The Fort Fairfield Town Council recently voted to establish a NextGen and Next Step scholarship program for youths living in Fort Fairfield. The NextGen would provide up to $250 for every newborn in Fort Fairfield and the Next Step would provide an initial $50.00 savings account setup for every child entering kindergarten in the town, with matching funds of up to one third coming from outside sources. While the council initially pledged to back the program this year, it is the intent to market the benefits to other entities who may choose to participate in assisting with the funding.

The adoption of the scholarship programs was conceived by the Fort Fairfield Quality of Place Council, which was formed to develop new ways to entice people to move to Fort Fairfield. A scholarship for all Fort Fairfield newborns and those children entering Kindergarten in Fort Fairfield schools is one of the novel ideas they have come up with.
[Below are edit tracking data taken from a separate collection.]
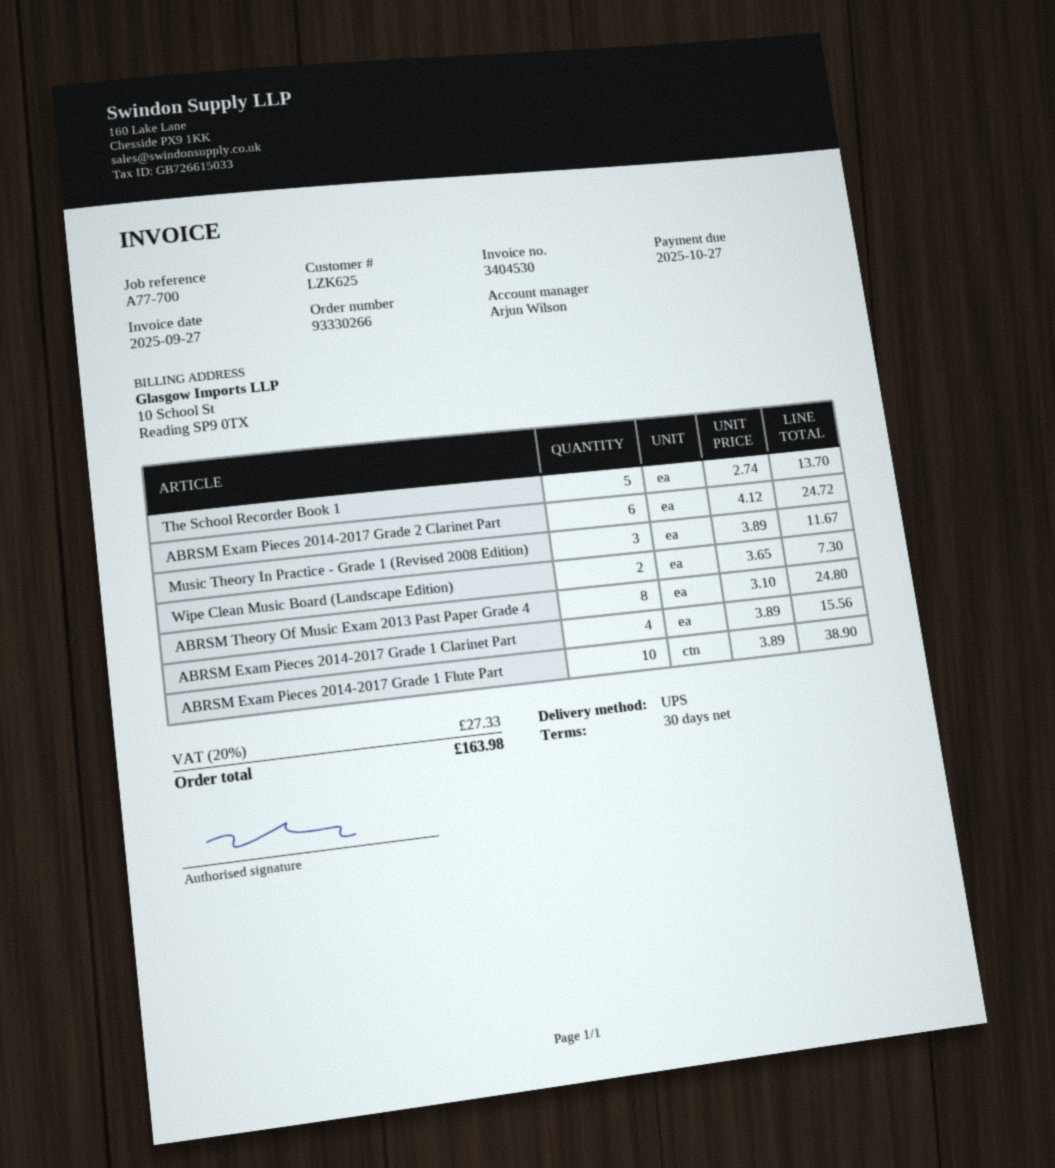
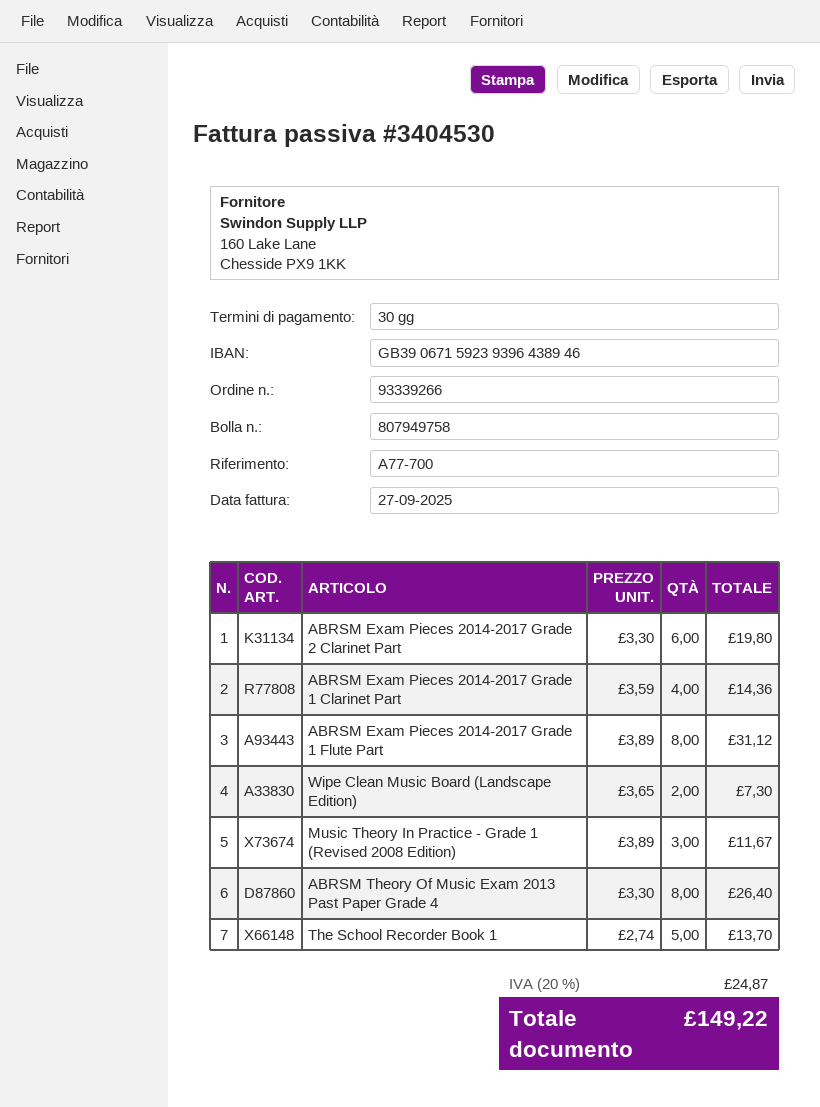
order number: 93330266 -> 93339266
ABRSM Exam Pieces 2014-2017 Grade 2 Clarinet Part: 6 x 4.12 = 24.72 -> 6 x 3.30 = 19.80
ABRSM Theory Of Music Exam 2013 Past Paper Grade 4: 8 x 3.10 = 24.80 -> 8 x 3.30 = 26.40
ABRSM Exam Pieces 2014-2017 Grade 1 Clarinet Part: 4 x 3.89 = 15.56 -> 4 x 3.59 = 14.36
ABRSM Exam Pieces 2014-2017 Grade 1 Flute Part: 10 x 3.89 = 38.90 -> 8 x 3.89 = 31.12
tax: 20% = 27.33 -> 20% = 24.87
total: 163.98 -> 149.22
It was suggested by a citizen that the town set up a scholarship program set up through the NextGen program as administered by the Finance Authority of Maine (FAME). “We visited with Karen Vigue, from FAME, who manages the NextGen program. After that meeting, she put together a proposal for Fort Fairfield which outlined Fort Fairfield, in its progressive way of thinking, is the first community in the State, or even the country, to entertain establishing a NextGen scholarship program for their newborns,” said Mike Bosse, Executive Director of the Fort Fairfield Chamber of Commerce. “She also introduced us to another program because in the wake of everyone jumping on board with newborns, older kids are being left out. The other program is the Next Step program which would have the town establish a college saving fund for kids who enter kindergarten. We brought her proposal to the Quality of Place Council and they voted to recommend the town council to endorse their recommendation to establish a $250 scholarship fund for newborns and to establish a $50.00 savings account for kindergarteners.”

In real money, with approximately 40 newborns a year in Fort Fairfield, that would translate to approximately $10,000. With around 40 children entering kindergarten per year in Fort Fairfield, for budgetary purposes it was estimated the Next Step program would be an additional $2,000 commitment. What the Quality of Place council is asking is that the town will put forth the money to fund these two programs at approximately $12,000.

While the initial impetus for funding comes from the Fort Fairfield taxpayer, Tony Levesque, who also sits on the Quality of Place Council indicated it was part of the discussion that funds can be sought from other entities, like the Fort Fairfield Development Corporation to subsidize this program. “There may be donations from other entities to the foundation or whatever we create for NextGen Fort Fairfield,” said Levesque. “It is a novel idea, it's the first in the State of Maine and a lot of people may want to help us contribute, rather the taxpayers. It may not need anything immediately from the council, but they're making sure it happens by pledging the funds.”

According to town manager, Dan Foster, the money can't from this year's budget because it's already been approved. “The amount we would spend would come from our emergency reserve account,” explained Foster. “Then what we would do is we would look at, as we prepare for the 2012-2013 budget, along with everything else, what we could afford to do. So, the commitment the council was being asked for was for this fiscal year only. Each year we would look at the status of the program and financially the extent that we think we can continue to participate. It is certainly a very worthwhile program. Tony makes a very good point that there are other entities and individuals who might be willing to participate in this which would minimize the cost to the taxpayer.”

“This is really an incredible program; living in a society where everyone seems to be taking everything away and no one is really investing in the youth,” said town councilman, Terry Greenier. “This puts out another stamp on the town of Fort Fairfield that even though we may be a small community, we do quite a bit to improve the lives of those here.”